=== Work task ===
As soon as the line containing "PROT DIARIO INT DAYS 15UN, PERFUMADO: 2 -> 4" appears in the material below, start returning lines exactly, and end with the line containing "OLEO AMEND PAIXAO TENTADORA 100ML: 4 -> 3".
== Supplied data ==
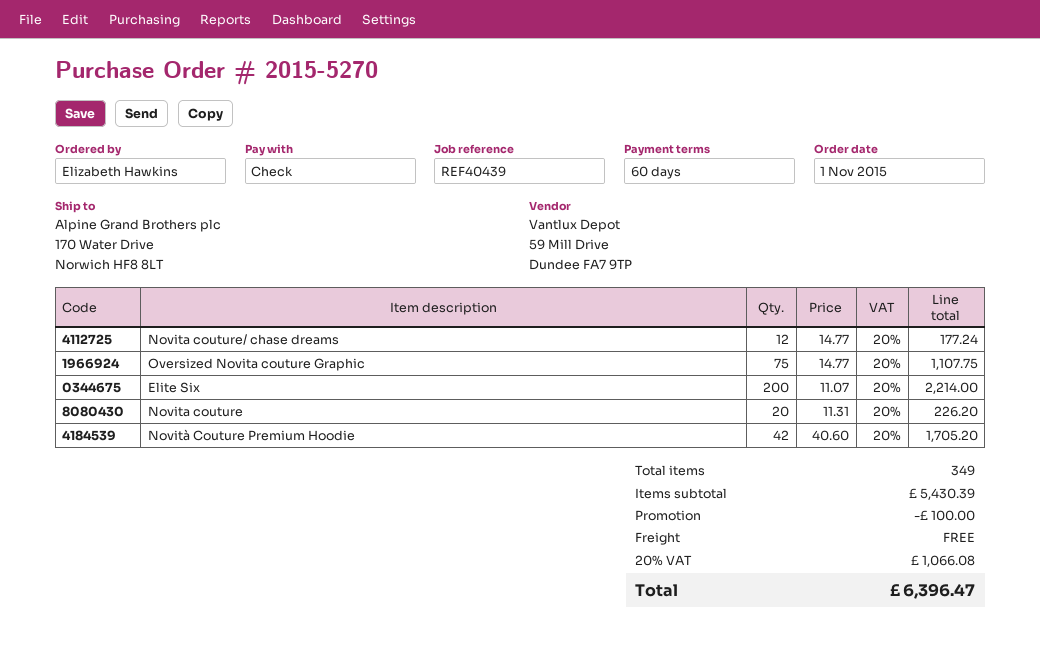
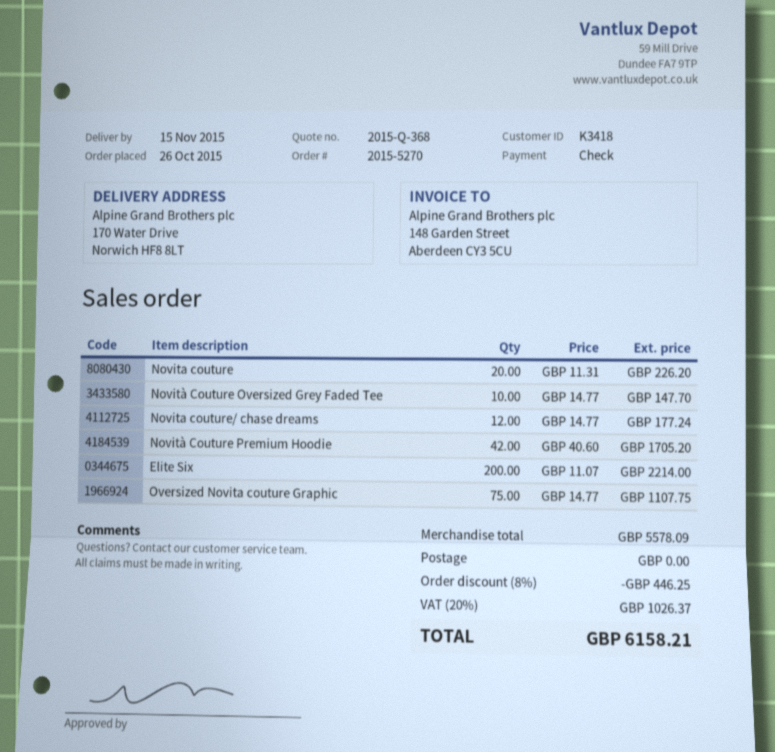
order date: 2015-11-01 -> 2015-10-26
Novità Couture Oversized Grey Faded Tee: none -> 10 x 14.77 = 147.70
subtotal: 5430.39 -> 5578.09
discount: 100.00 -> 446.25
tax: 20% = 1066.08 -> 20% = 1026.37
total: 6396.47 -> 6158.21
===
== Supplied data ==
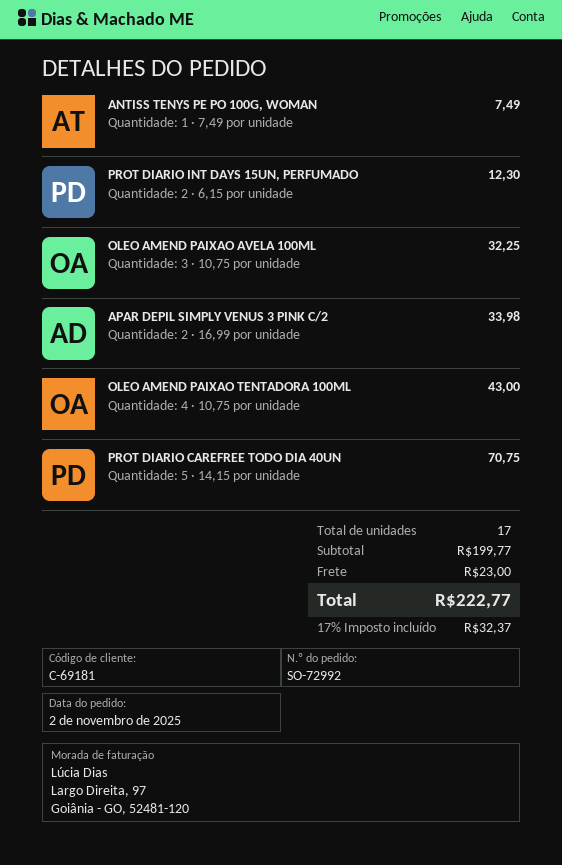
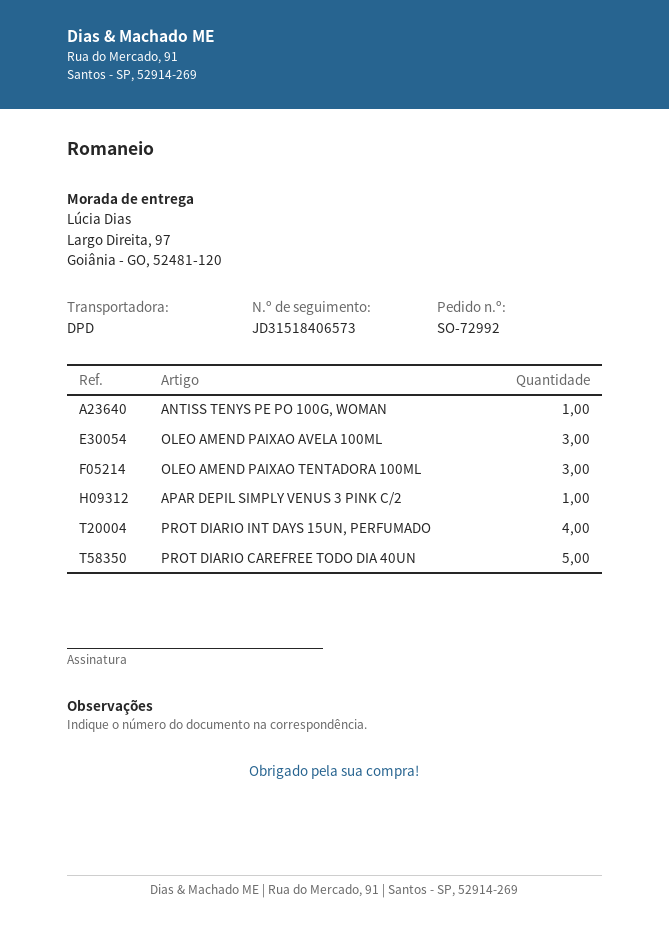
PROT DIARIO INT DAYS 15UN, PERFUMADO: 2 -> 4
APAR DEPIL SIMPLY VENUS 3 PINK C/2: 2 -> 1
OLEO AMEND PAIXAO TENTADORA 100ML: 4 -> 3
===
=== Solution below ===
PROT DIARIO INT DAYS 15UN, PERFUMADO: 2 -> 4
APAR DEPIL SIMPLY VENUS 3 PINK C/2: 2 -> 1
OLEO AMEND PAIXAO TENTADORA 100ML: 4 -> 3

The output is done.